»»

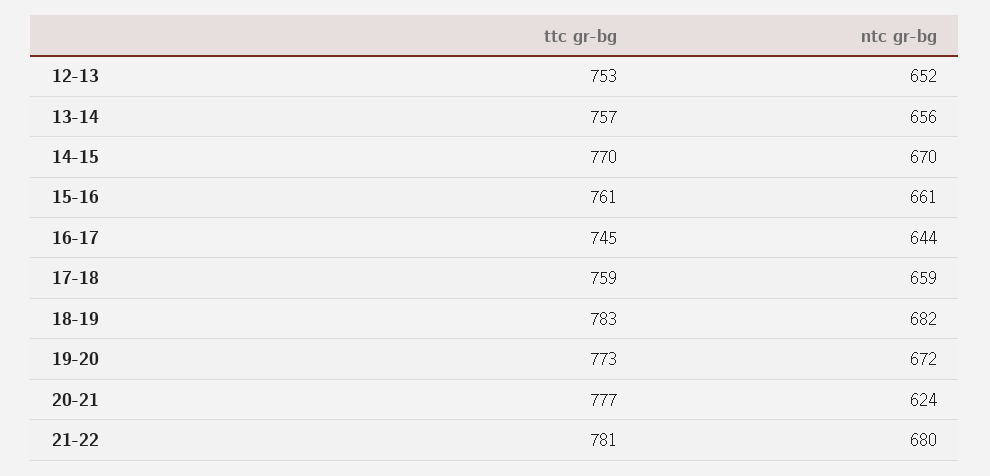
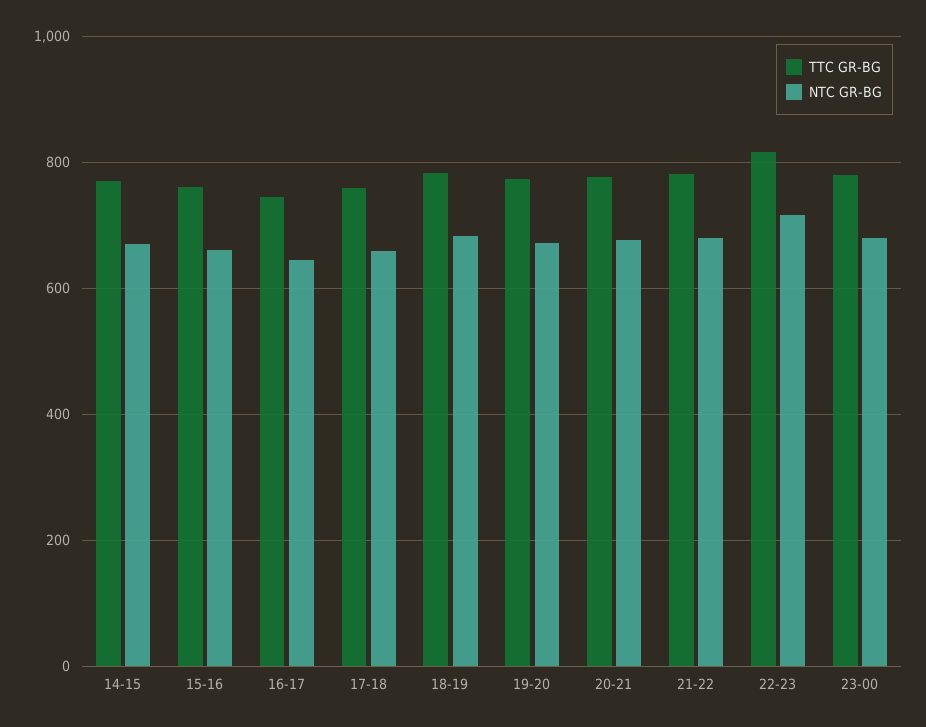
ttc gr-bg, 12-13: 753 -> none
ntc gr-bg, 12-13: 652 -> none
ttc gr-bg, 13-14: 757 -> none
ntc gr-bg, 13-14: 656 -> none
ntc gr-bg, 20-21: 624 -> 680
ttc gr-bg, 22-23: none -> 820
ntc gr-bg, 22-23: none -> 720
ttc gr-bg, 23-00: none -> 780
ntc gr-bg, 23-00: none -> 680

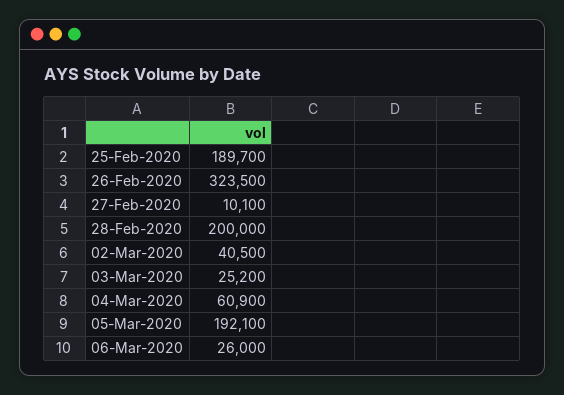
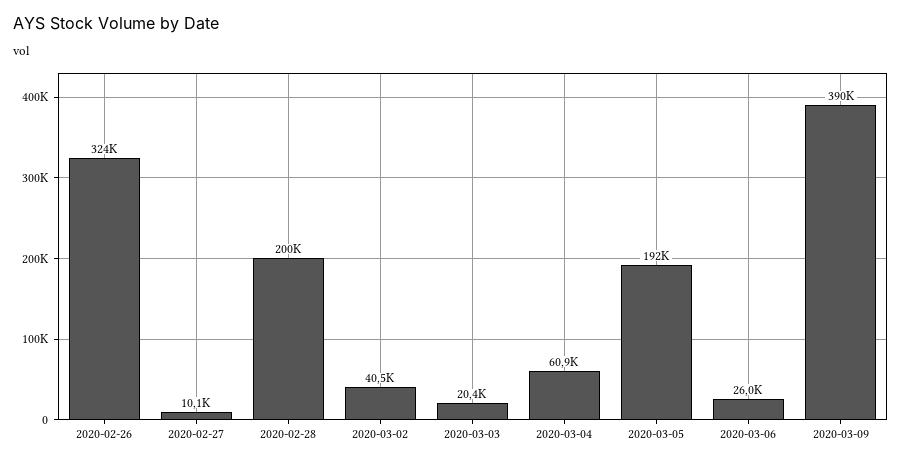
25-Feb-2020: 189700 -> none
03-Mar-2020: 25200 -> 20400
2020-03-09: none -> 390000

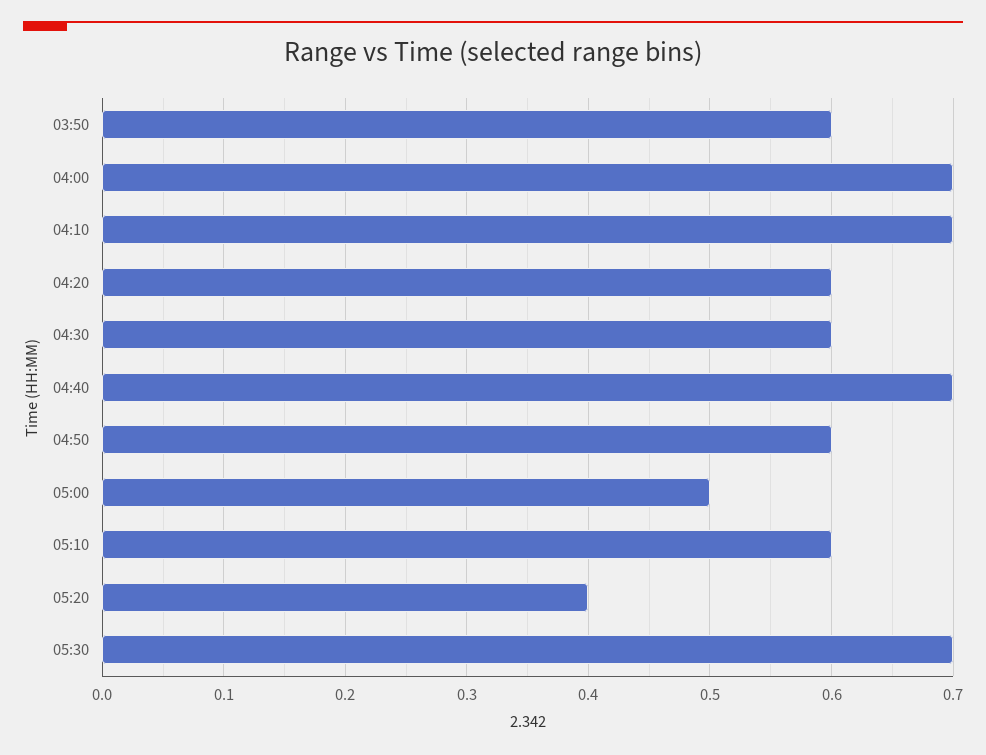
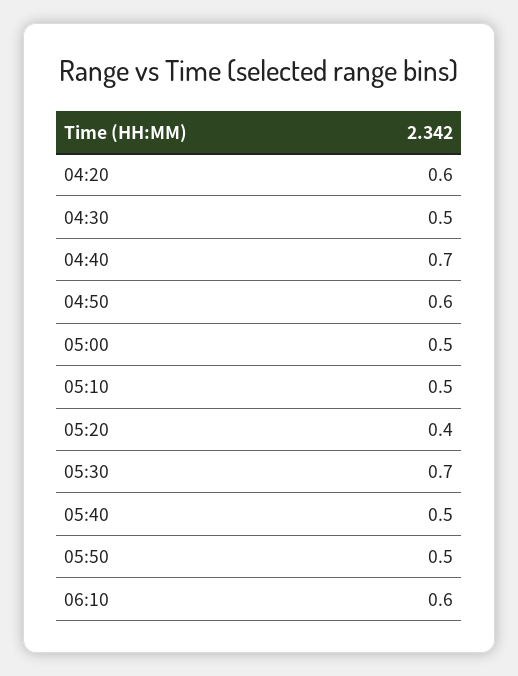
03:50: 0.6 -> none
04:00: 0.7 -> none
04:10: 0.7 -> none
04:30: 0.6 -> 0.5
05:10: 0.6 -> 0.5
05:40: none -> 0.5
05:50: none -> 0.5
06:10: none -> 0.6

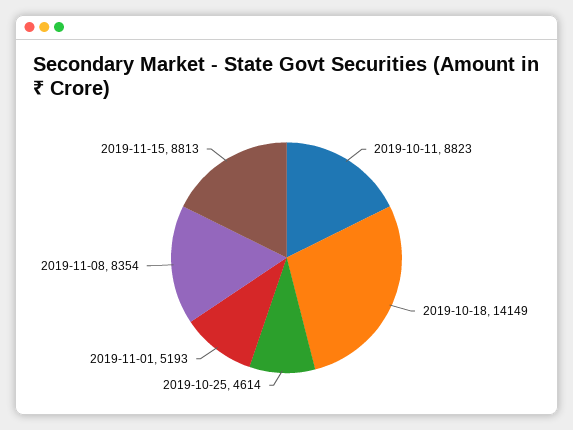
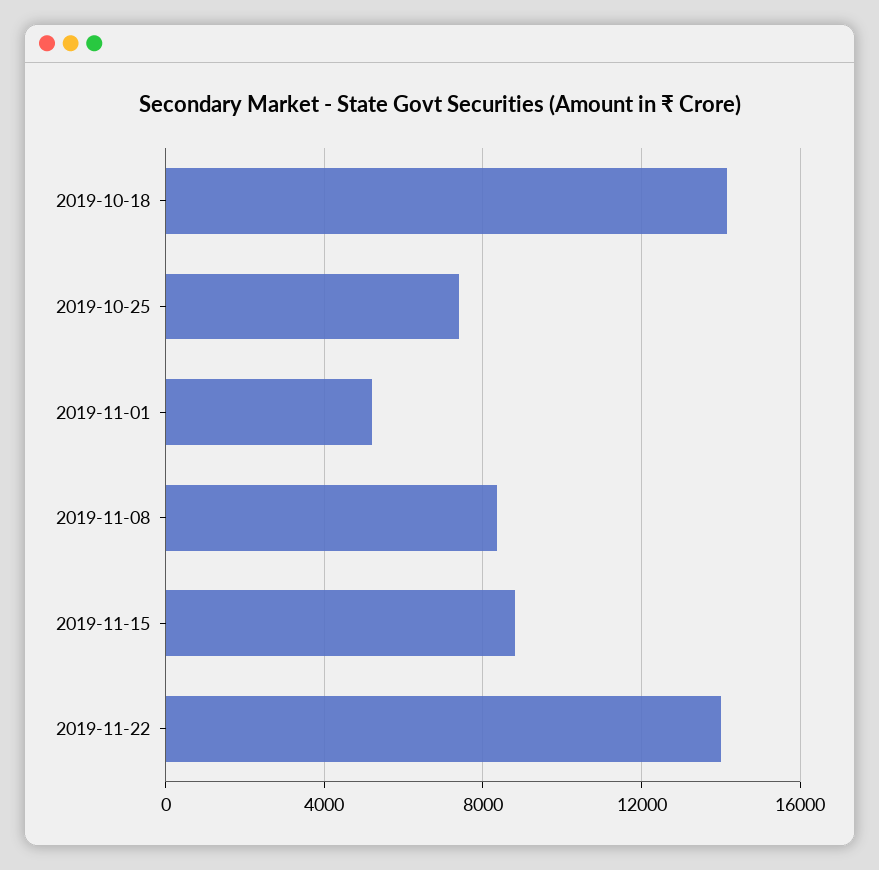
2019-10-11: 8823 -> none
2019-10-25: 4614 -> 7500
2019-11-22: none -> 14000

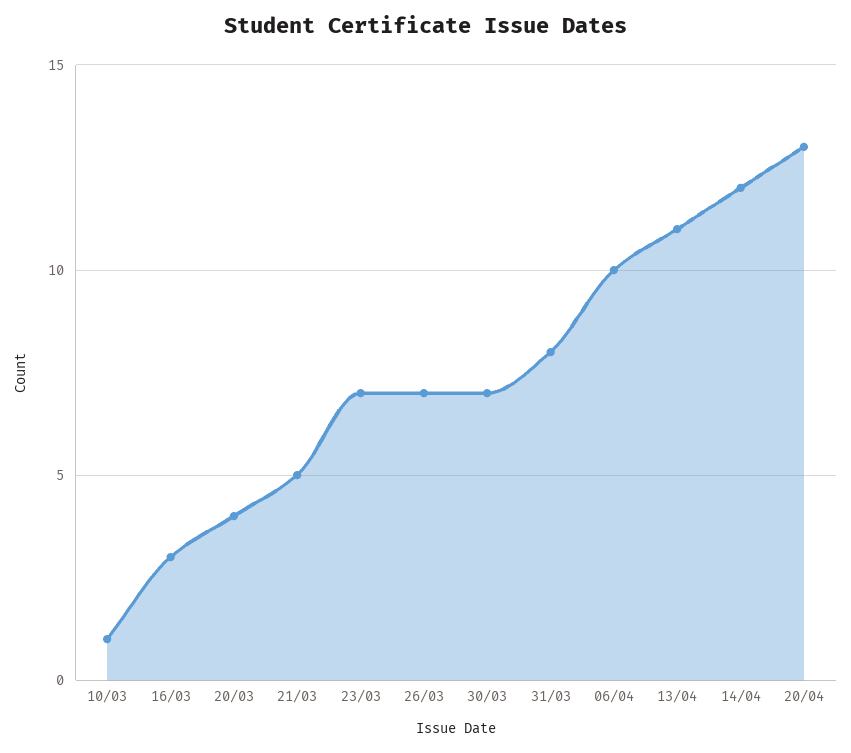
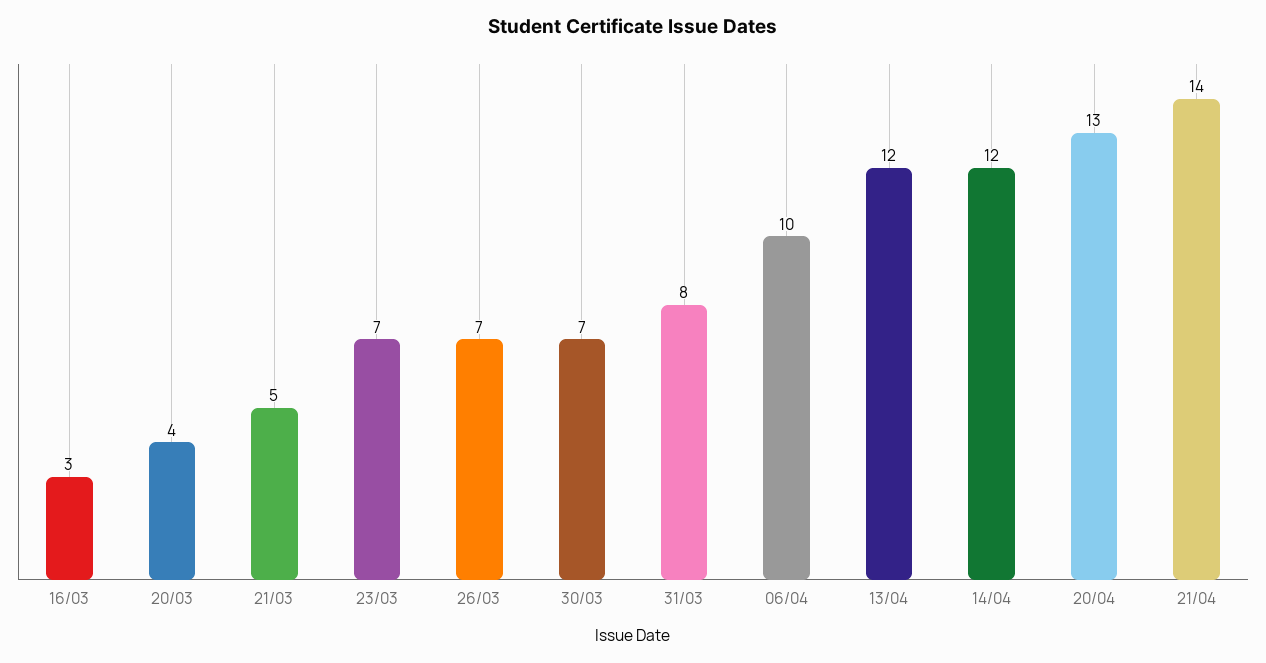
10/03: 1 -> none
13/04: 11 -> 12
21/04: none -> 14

««

> _Task objective_: The expected answer is the complete set of entries, copied verbatim, with no pictures.

> _Solution to the problem_:
ttc gr-bg, 12-13: 753 -> none
ntc gr-bg, 12-13: 652 -> none
ttc gr-bg, 13-14: 757 -> none
ntc gr-bg, 13-14: 656 -> none
ntc gr-bg, 20-21: 624 -> 680
ttc gr-bg, 22-23: none -> 820
ntc gr-bg, 22-23: none -> 720
ttc gr-bg, 23-00: none -> 780
ntc gr-bg, 23-00: none -> 680

25-Feb-2020: 189700 -> none
03-Mar-2020: 25200 -> 20400
2020-03-09: none -> 390000

03:50: 0.6 -> none
04:00: 0.7 -> none
04:10: 0.7 -> none
04:30: 0.6 -> 0.5
05:10: 0.6 -> 0.5
05:40: none -> 0.5
05:50: none -> 0.5
06:10: none -> 0.6

2019-10-11: 8823 -> none
2019-10-25: 4614 -> 7500
2019-11-22: none -> 14000

10/03: 1 -> none
13/04: 11 -> 12
21/04: none -> 14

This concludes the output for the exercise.